For all kinds of reasons, the Twin Cities has been, and continues to be, an epicenter of the food co-op movement.
This fascinating evolution, from a niche counterculture offshoot to a mainstream economic and culinary force, has been chronicled in Taste.
(To mark the 50th anniversary of Taste — the section debuted in the Minneapolis Star on Oct. 1, 1969 — we are occasionally digging into its 2,600 past issues.)
The region's first food co-op sprouted in that hotbed of political activity, the West Bank neighborhood of Minneapolis. North Country Co-op was formed in 1971, a zero-frills storefront lined with bins for its buy-in-bulk membership.

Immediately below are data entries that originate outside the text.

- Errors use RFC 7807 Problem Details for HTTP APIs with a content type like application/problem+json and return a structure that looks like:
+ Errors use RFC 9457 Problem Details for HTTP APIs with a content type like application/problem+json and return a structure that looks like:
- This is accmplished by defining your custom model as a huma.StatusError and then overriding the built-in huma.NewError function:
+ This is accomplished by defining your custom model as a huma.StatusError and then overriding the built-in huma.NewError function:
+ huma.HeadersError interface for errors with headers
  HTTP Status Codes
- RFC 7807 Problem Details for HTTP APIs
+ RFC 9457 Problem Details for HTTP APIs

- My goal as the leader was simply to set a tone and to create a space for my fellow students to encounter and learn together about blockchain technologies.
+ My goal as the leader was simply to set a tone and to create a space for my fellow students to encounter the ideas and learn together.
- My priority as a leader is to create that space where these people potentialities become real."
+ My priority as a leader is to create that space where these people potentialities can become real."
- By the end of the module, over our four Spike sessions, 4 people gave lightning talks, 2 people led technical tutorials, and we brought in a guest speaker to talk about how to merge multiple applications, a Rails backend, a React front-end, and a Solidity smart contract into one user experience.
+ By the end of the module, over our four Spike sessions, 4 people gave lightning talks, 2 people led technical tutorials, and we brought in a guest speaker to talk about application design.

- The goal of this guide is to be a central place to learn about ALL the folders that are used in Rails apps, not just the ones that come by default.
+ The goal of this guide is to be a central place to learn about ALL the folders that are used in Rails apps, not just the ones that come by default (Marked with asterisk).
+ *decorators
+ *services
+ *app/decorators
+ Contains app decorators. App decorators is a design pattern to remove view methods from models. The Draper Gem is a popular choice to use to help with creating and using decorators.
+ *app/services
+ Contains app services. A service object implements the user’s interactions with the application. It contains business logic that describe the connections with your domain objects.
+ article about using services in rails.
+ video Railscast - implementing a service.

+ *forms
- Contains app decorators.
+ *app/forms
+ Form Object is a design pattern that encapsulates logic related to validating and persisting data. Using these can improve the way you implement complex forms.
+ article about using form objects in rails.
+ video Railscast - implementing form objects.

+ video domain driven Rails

If North Country shoppers were to time-travel to today's co-ops, they might take one look at their meat counters, juice bars, in-store bakeries, prepared-food spreads and other slick features and mistakenly believe they had stepped into a supermarket chain.
But then the co-op's abiding principles — member ownership, concern for community, an emphasis on sustainable farming practices and a focus on education and information-sharing — would come shining through.
The early co-op ventures featured a limited selection of vegetarian and vegan commodities, sold by weight or volume. Prices and overhead expenses were kept in check thanks to volunteer labor and consensus-building decisionmaking.
It seems unimaginable today, but in the mid-1970s, political and ideological allegiances were strong — and tempers ran hot — among various competing co-op groups, with flare-ups leading to occasional violent outbursts. One takeover attempt in 1976 resulted in four arrests, the firebombing of a truck (and an attempted firebombing of a store), plus a flurry of lawsuits and counter suits.